_Front-end code change data:_
- - -

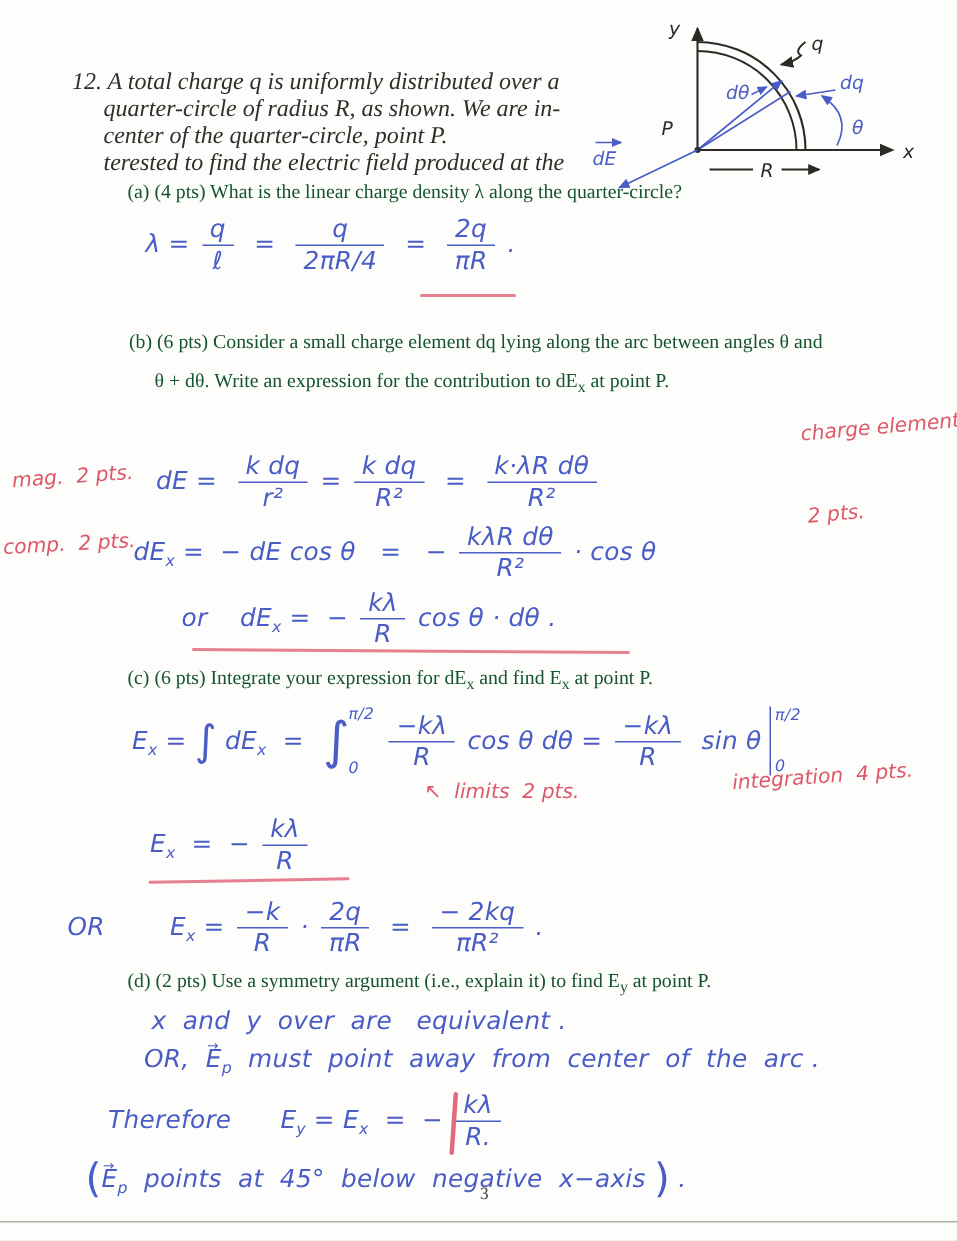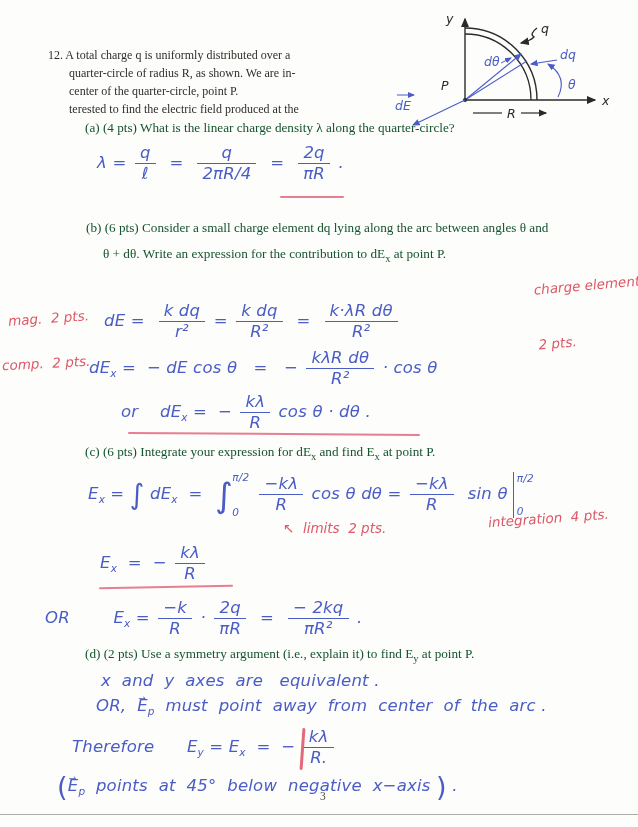"12. A total charge q" .prob { font-size: 12px -> 16px; font-style: none -> italic }
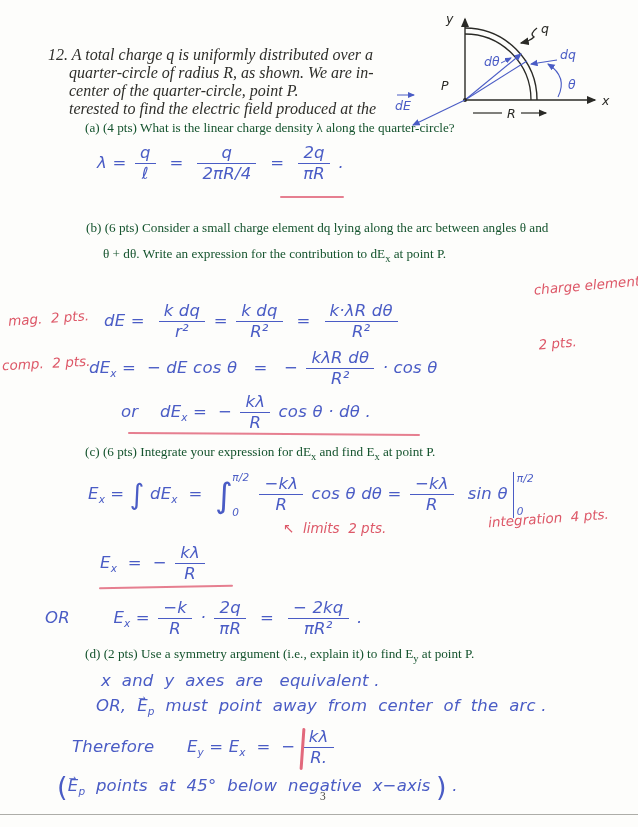"x and y axes are" span { text: axes -> over }
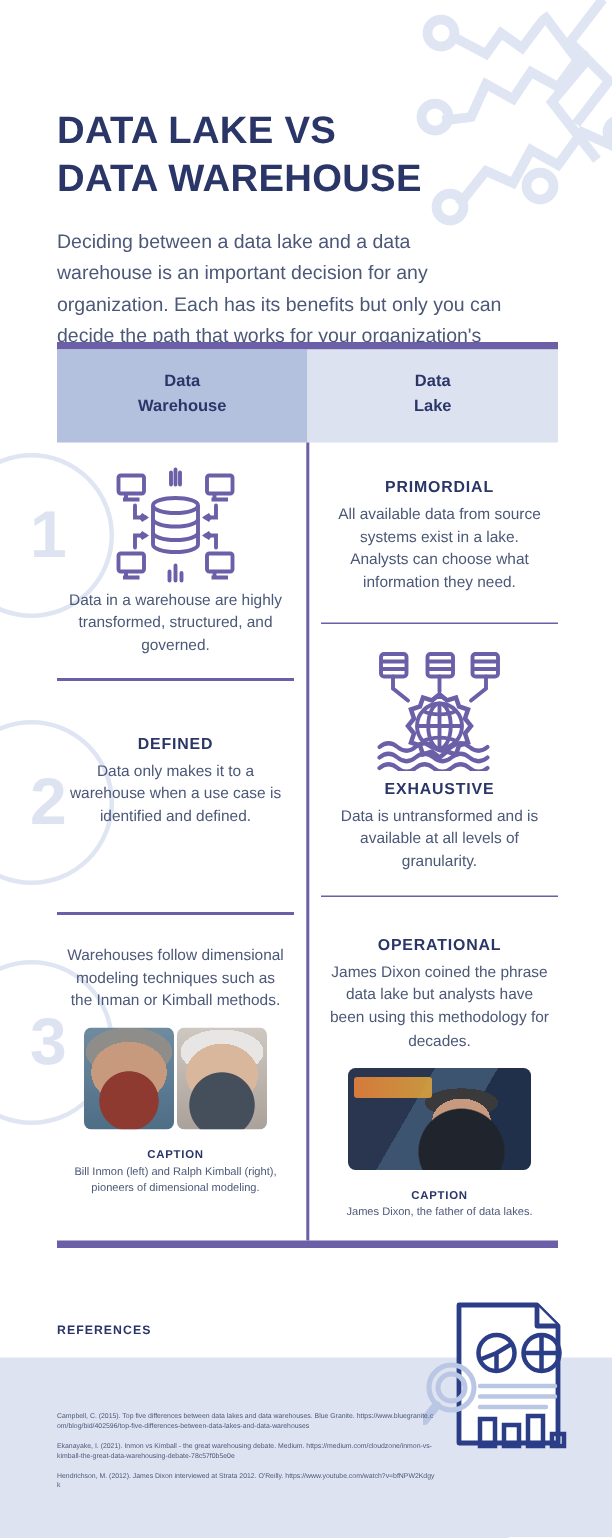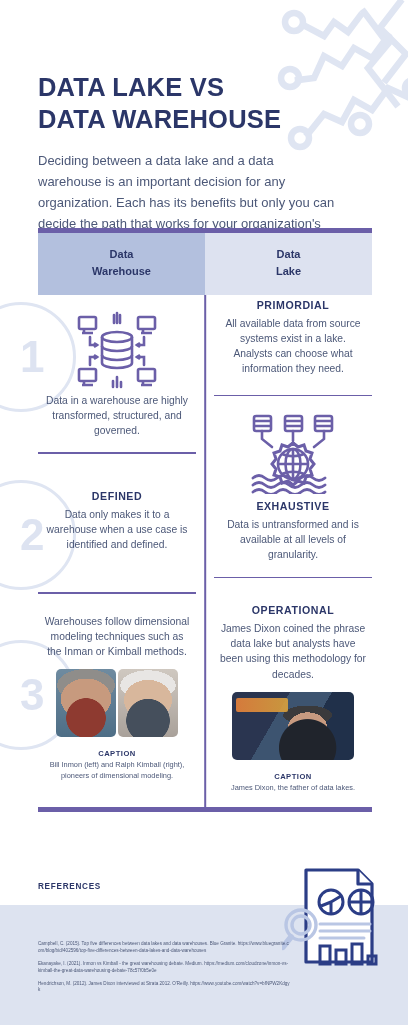"PRIMORDIAL" div.cell { padding-top: 4px -> 24px }
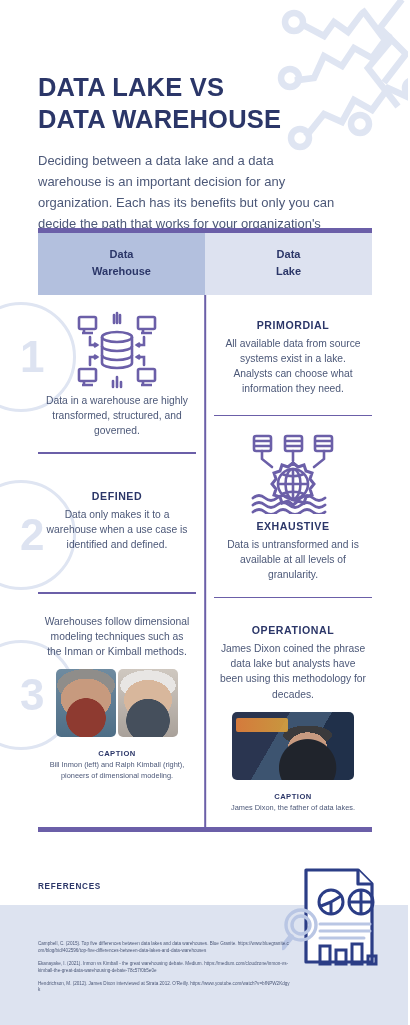"DEFINED" div.cell { padding-bottom: 40px -> 56px }
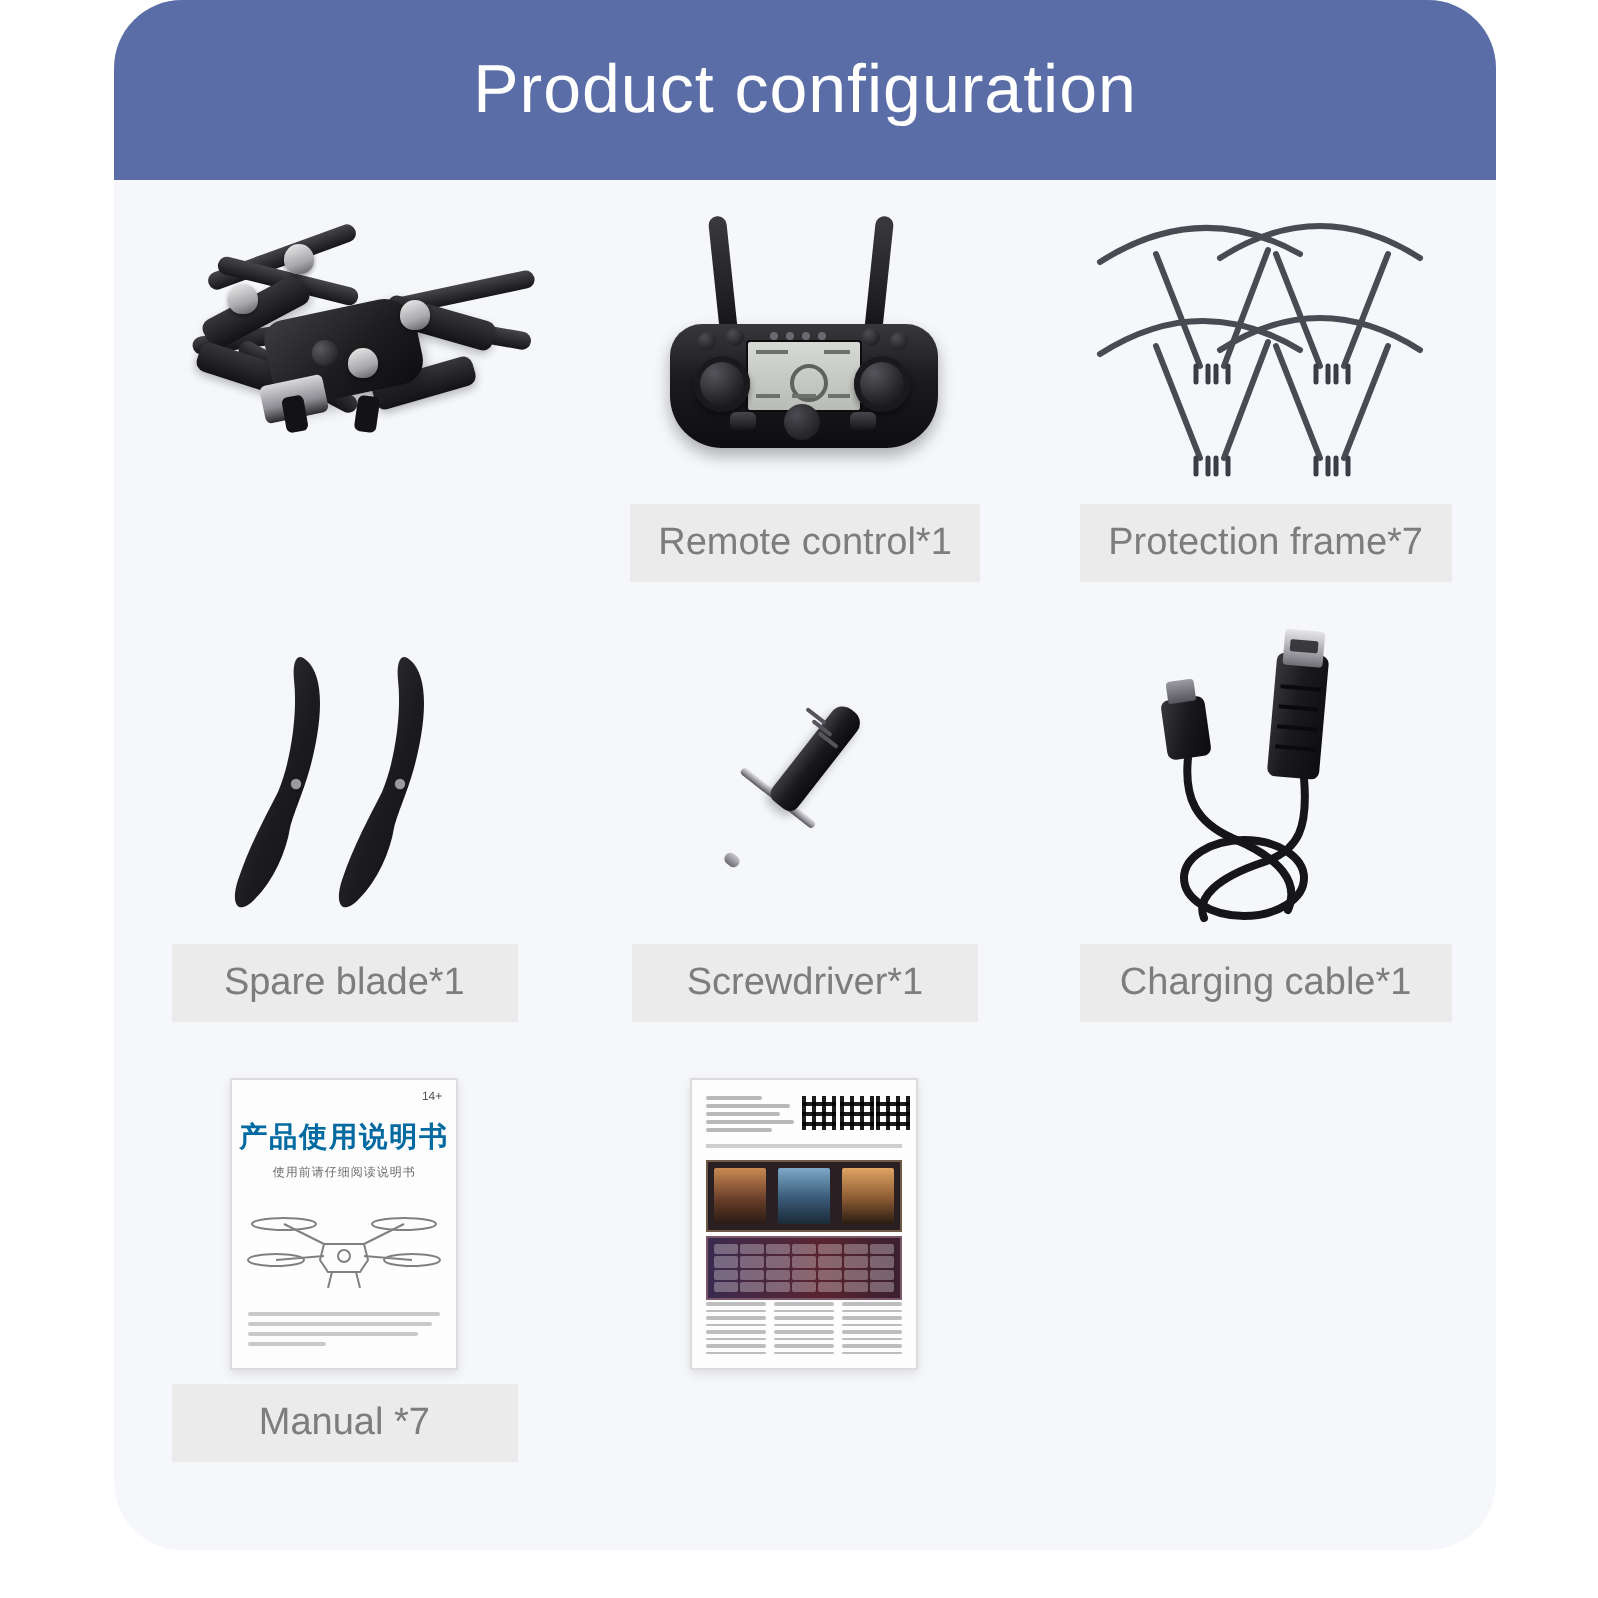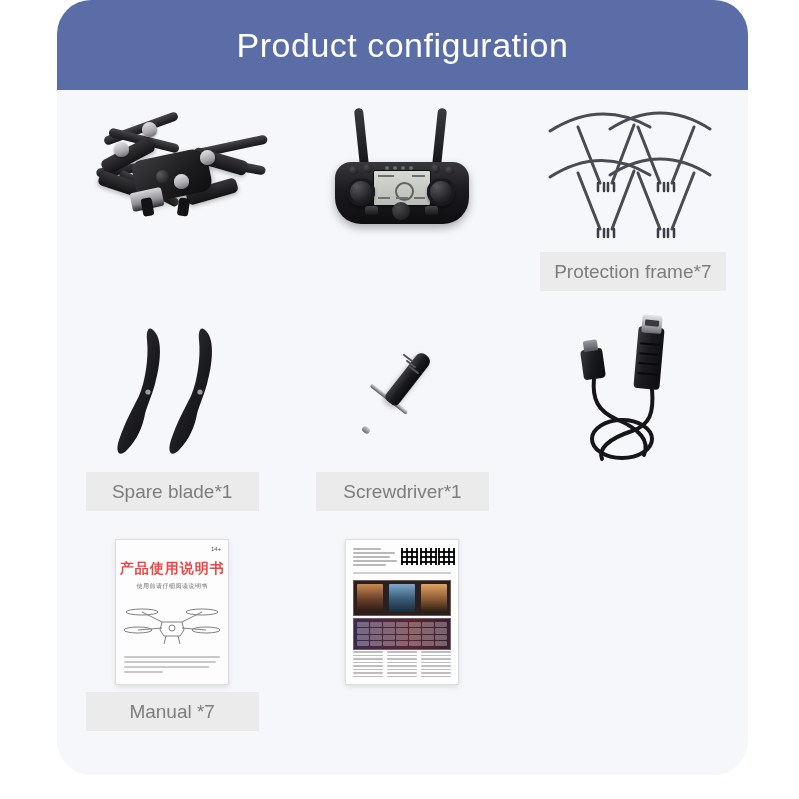"Remote control*1" div.label { html: none -> <div>Remote control*1</div> }
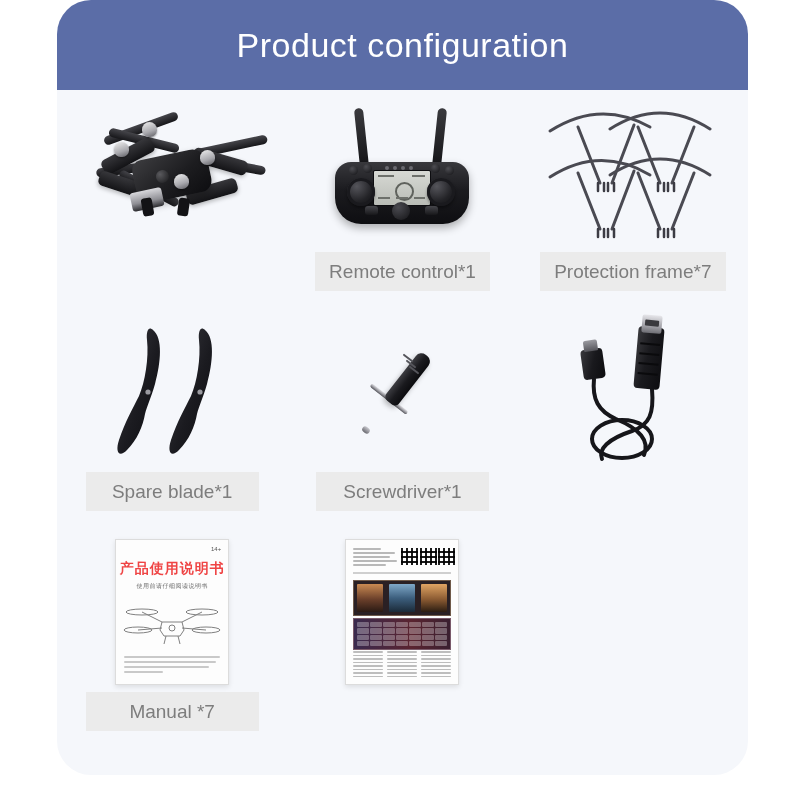"Charging cable*1" div.label { html: none -> <div>Charging cable*1</div> }
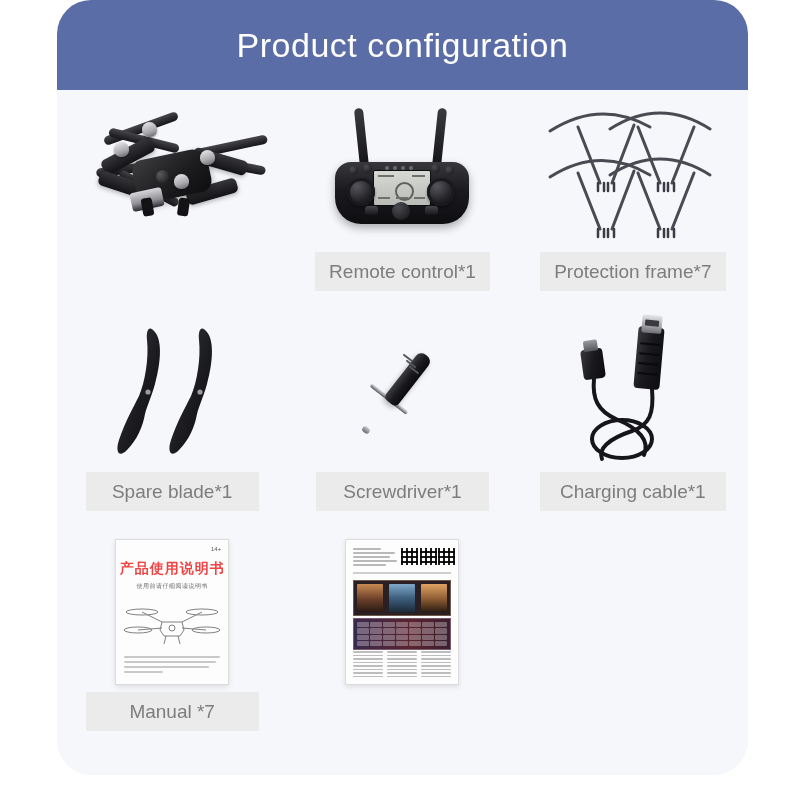"产品使用说明书" .mn-title { color: #ef4444 -> #0369a1 }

- - -

_WORK TO COMPLETE:_ Retype only the lines from the one with "text: axes ->" through the final line of the entries, please, and keep the pictures out.

_EXPECTED ANSWER:_
"x and y axes are" span { text: axes -> over }
"PRIMORDIAL" div.cell { padding-top: 4px -> 24px }
"DEFINED" div.cell { padding-bottom: 40px -> 56px }
"Remote control*1" div.label { html: none -> <div>Remote control*1</div> }
"Charging cable*1" div.label { html: none -> <div>Charging cable*1</div> }
"产品使用说明书" .mn-title { color: #ef4444 -> #0369a1 }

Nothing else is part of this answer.